EXERCISE AIM » Search the records for the string "color", then copy each line where it appears.

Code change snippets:
##############################

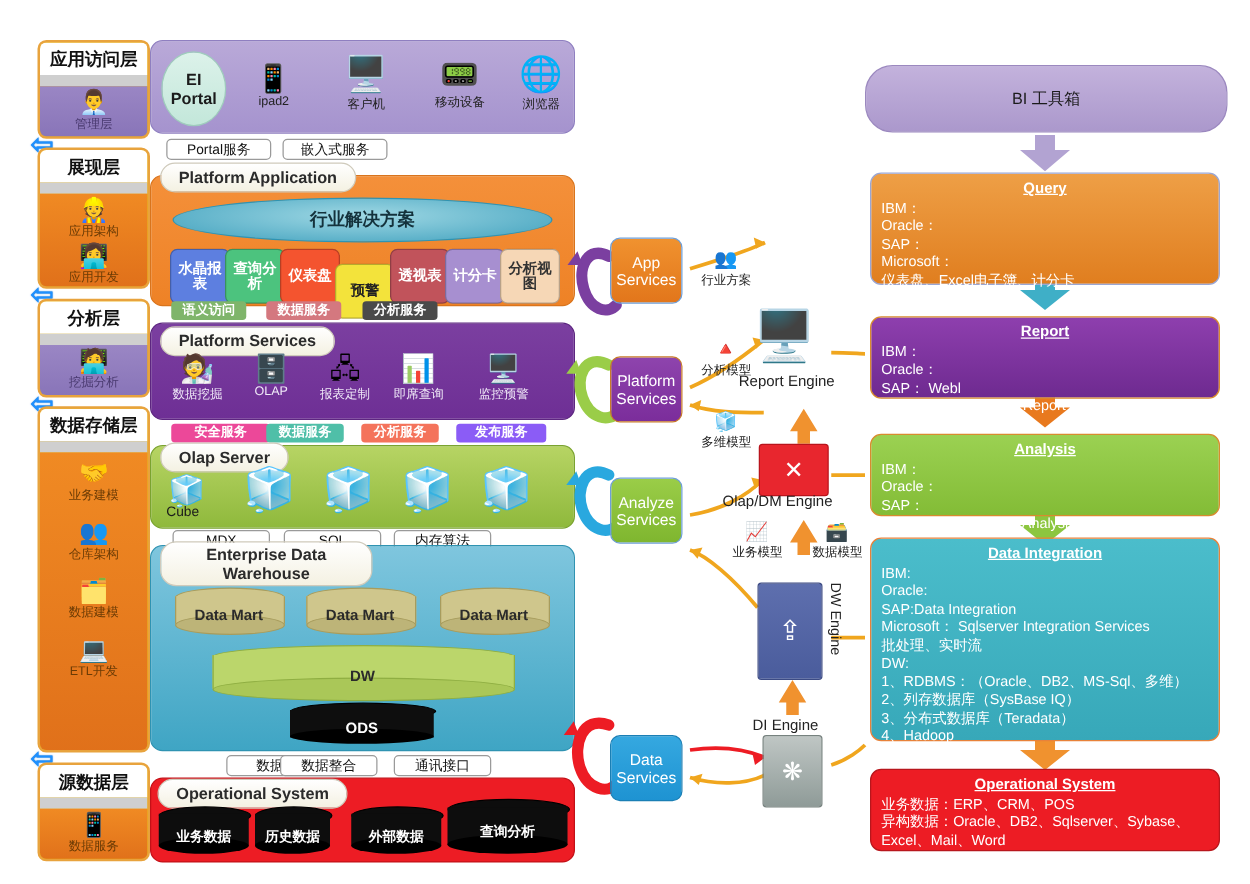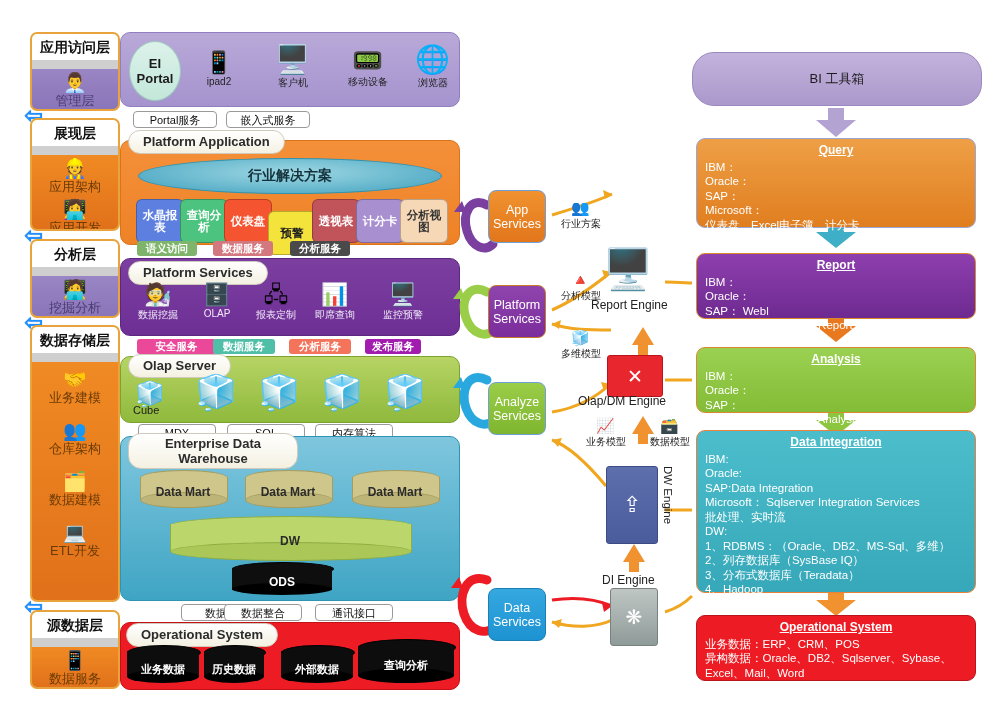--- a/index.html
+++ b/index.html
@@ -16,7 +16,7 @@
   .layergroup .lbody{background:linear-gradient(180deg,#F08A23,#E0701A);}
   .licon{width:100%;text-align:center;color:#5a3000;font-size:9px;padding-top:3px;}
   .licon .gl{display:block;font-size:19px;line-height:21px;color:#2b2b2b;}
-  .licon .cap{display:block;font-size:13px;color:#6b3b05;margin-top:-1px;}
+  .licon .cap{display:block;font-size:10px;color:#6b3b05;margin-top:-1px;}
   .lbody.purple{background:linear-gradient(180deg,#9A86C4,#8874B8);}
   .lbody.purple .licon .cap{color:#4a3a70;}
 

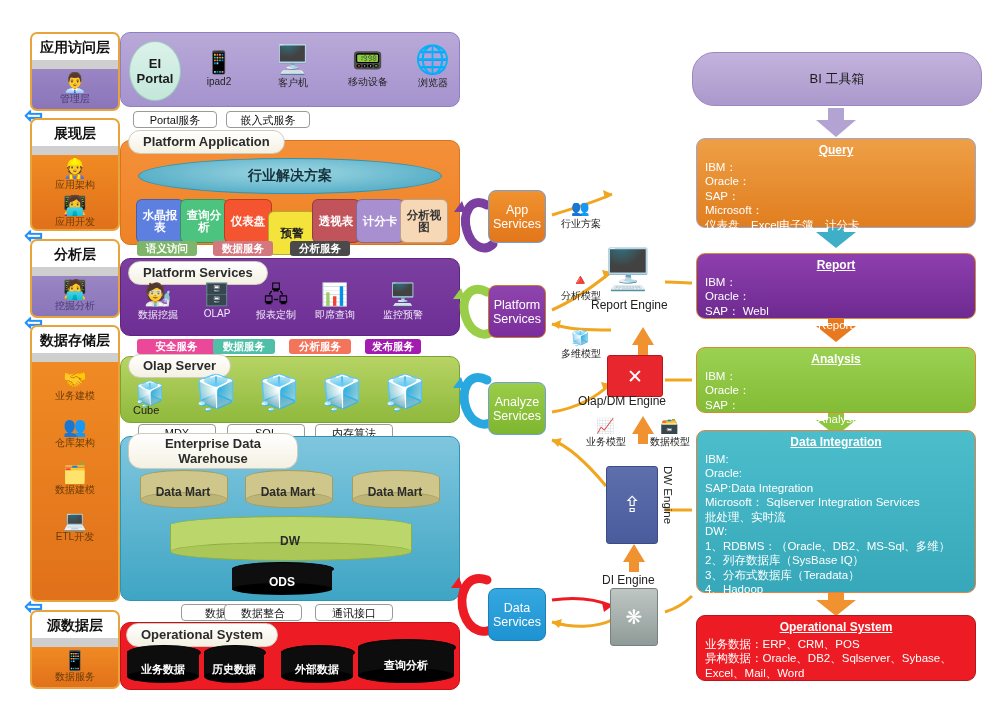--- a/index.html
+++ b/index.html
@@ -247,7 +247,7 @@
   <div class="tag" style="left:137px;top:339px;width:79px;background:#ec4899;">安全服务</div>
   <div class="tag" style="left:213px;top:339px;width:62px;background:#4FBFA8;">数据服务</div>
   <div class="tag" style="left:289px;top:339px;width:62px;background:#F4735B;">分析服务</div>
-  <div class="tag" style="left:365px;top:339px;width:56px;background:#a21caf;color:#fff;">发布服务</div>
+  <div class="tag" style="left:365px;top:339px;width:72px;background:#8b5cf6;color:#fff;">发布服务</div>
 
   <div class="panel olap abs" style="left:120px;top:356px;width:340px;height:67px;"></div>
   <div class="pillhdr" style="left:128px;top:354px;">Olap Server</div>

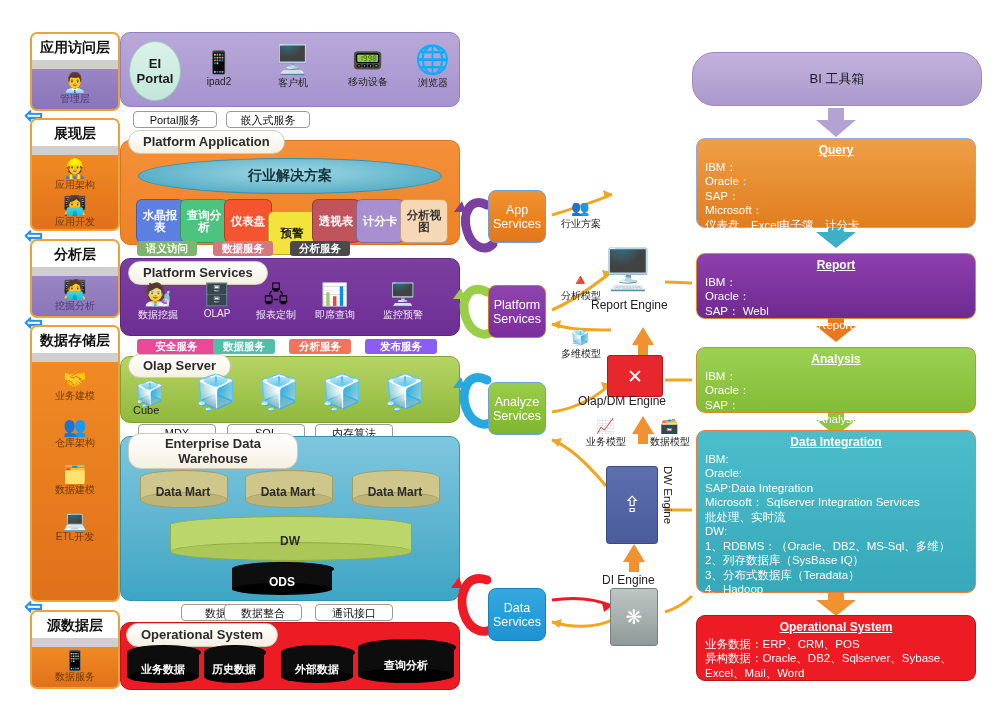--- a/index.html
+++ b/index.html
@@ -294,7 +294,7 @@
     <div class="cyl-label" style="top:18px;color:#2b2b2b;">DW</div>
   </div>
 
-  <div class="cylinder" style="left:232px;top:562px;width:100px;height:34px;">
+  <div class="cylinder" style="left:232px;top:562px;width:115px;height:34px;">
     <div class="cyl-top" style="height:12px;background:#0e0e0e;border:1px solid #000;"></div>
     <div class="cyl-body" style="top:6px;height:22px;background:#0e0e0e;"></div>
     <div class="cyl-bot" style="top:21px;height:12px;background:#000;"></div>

##############################

ANSWER SPACE »
   .licon{width:100%;text-align:center;color:#5a3000;font-size:9px;padding-top:3px;}
   .licon .gl{display:block;font-size:19px;line-height:21px;color:#2b2b2b;}
-  .licon .cap{display:block;font-size:13px;color:#6b3b05;margin-top:-1px;}
+  .licon .cap{display:block;font-size:10px;color:#6b3b05;margin-top:-1px;}
   .lbody.purple .licon .cap{color:#4a3a70;}
-  <div class="tag" style="left:365px;top:339px;width:56px;background:#a21caf;color:#fff;">发布服务</div>
+  <div class="tag" style="left:365px;top:339px;width:72px;background:#8b5cf6;color:#fff;">发布服务</div>
     <div class="cyl-label" style="top:18px;color:#2b2b2b;">DW</div>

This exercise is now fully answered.